2: The Wellesley Housing Authority did not properly administer the procurement of $113,206 of appliances and water heaters.
During the audit period, the WHA purchased refrigerators, ranges, and water heaters totaling $113,206 without using a competitive procurement process. The State says that as a result, the WHA may have spent more than necessary for these items.
Once again, the State recommended that the WHA update its formal written procurement policies and procedures, which require it to use competitive procurement, as far as possible, for goods and services.
Wellesley pushed back on this one saying, “We respectfully disagree with this finding for a couple of reasons. In January of 2016, [the] Facilities and Modernization Director . . . undertook an exercise to obtain quotes from various vendors for refrigerator purchases. He successfully obtained quotes from Sears ($529.99 per unit), Frigidaire ($579.00 per unit) and Jarvis Appliances ($478.00 per unit). The quote offered by Jarvis Appliance was the lowest we obtained. Jarvis is a local appliance dealer and the Housing Authority has done business with them for some time now due to their low prices and very good customer service. Additionally, we are not certain on a year-to-year basis how many refrigerators, stoves, or water heaters we require as it varies considerably. WHA does not have adequate storage space to carry out a bulk order. We need to do these orders on an as needed basis. With respect to water heaters, these get replaced usually on an emergency basis. It simply is not practical to perform procurement in emergency situations; and indeed public entities are allowed to respond to emergency situations to safeguard resident or public safety or well being without adherence to the procurement policy.”

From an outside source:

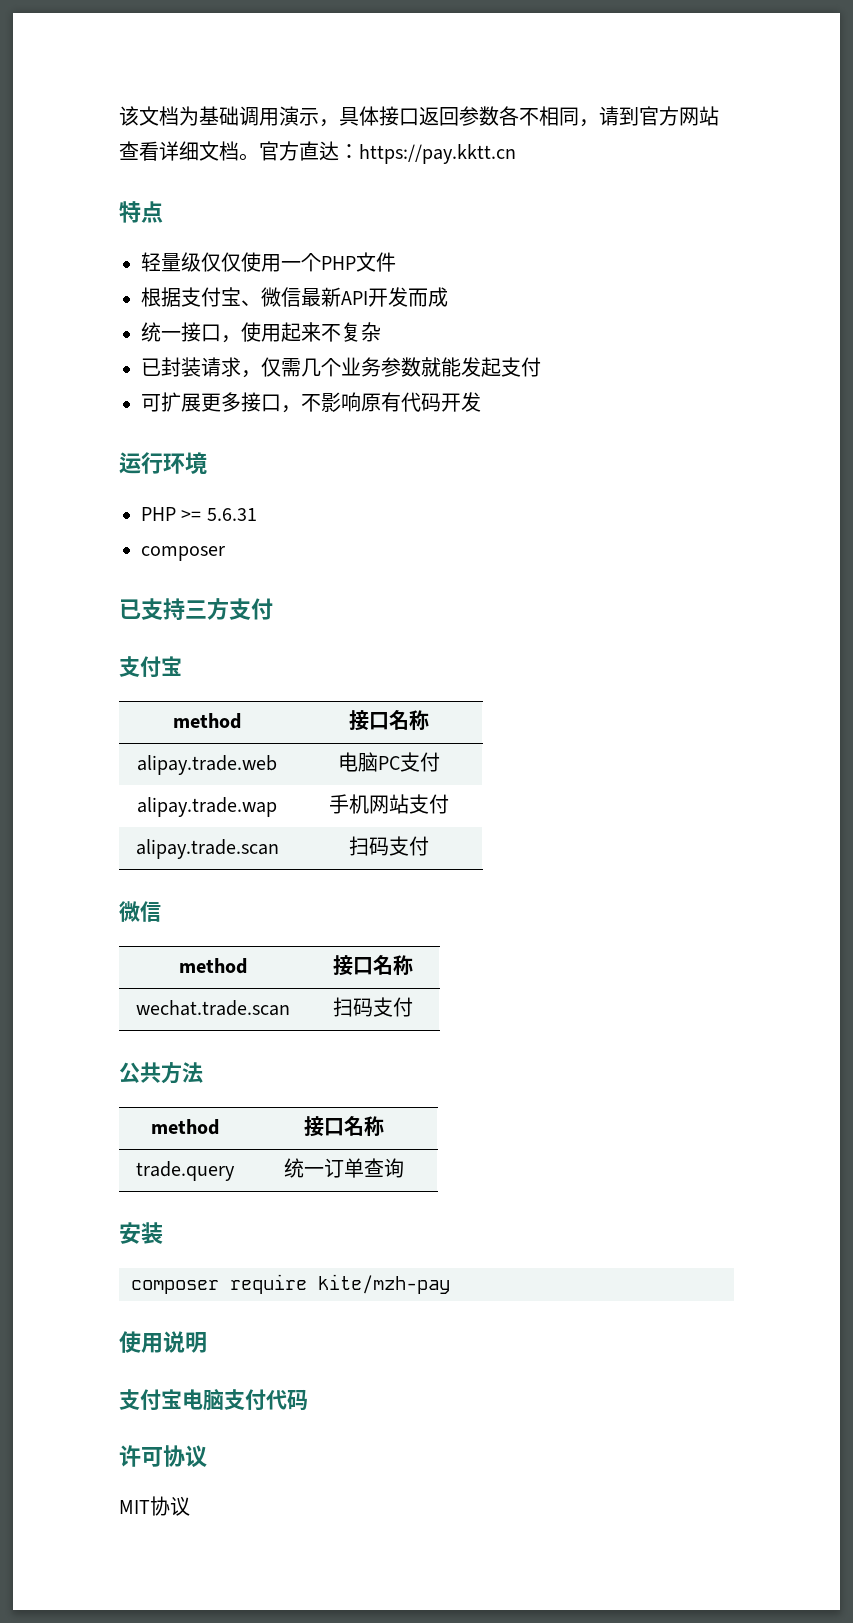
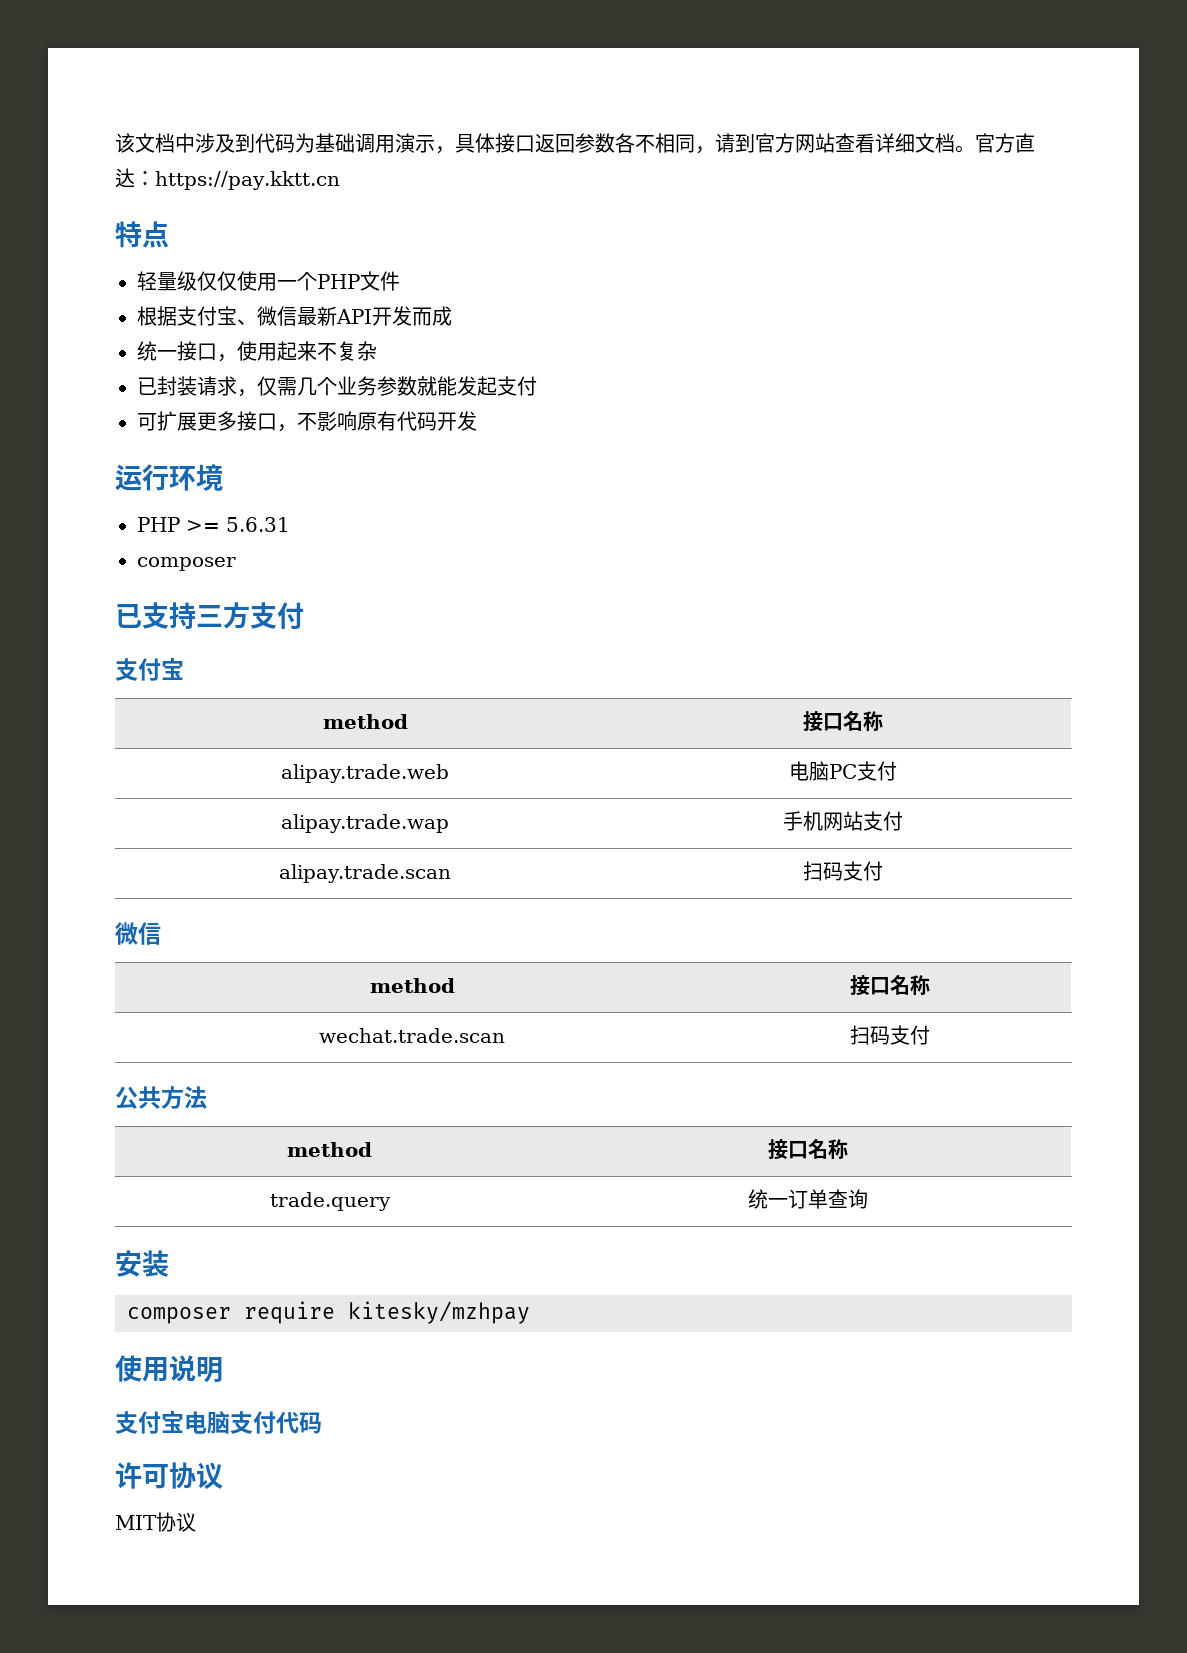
(179, 116) none -> [175,133,295,153] 中涉及到代码
[318,1274,450,1294] kite/mzh-pay -> [348,1301,530,1324] kitesky/mzhpay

The State, however, was intractable in its demands for documentation and updated procurement policies and basically accused the WHA of poor planning saying, “Although the Authority asserts that it is not certain from year to year how many refrigerators, stoves, or water heaters it will require…it prepares an annual budget that identifies a specific amount of money it has for purchasing these items. In its budgets during our audit period, the Authority anticipated significant appliance and water heater expenses during each fiscal year. The Authority exceeded its budgeted estimates [Read more…]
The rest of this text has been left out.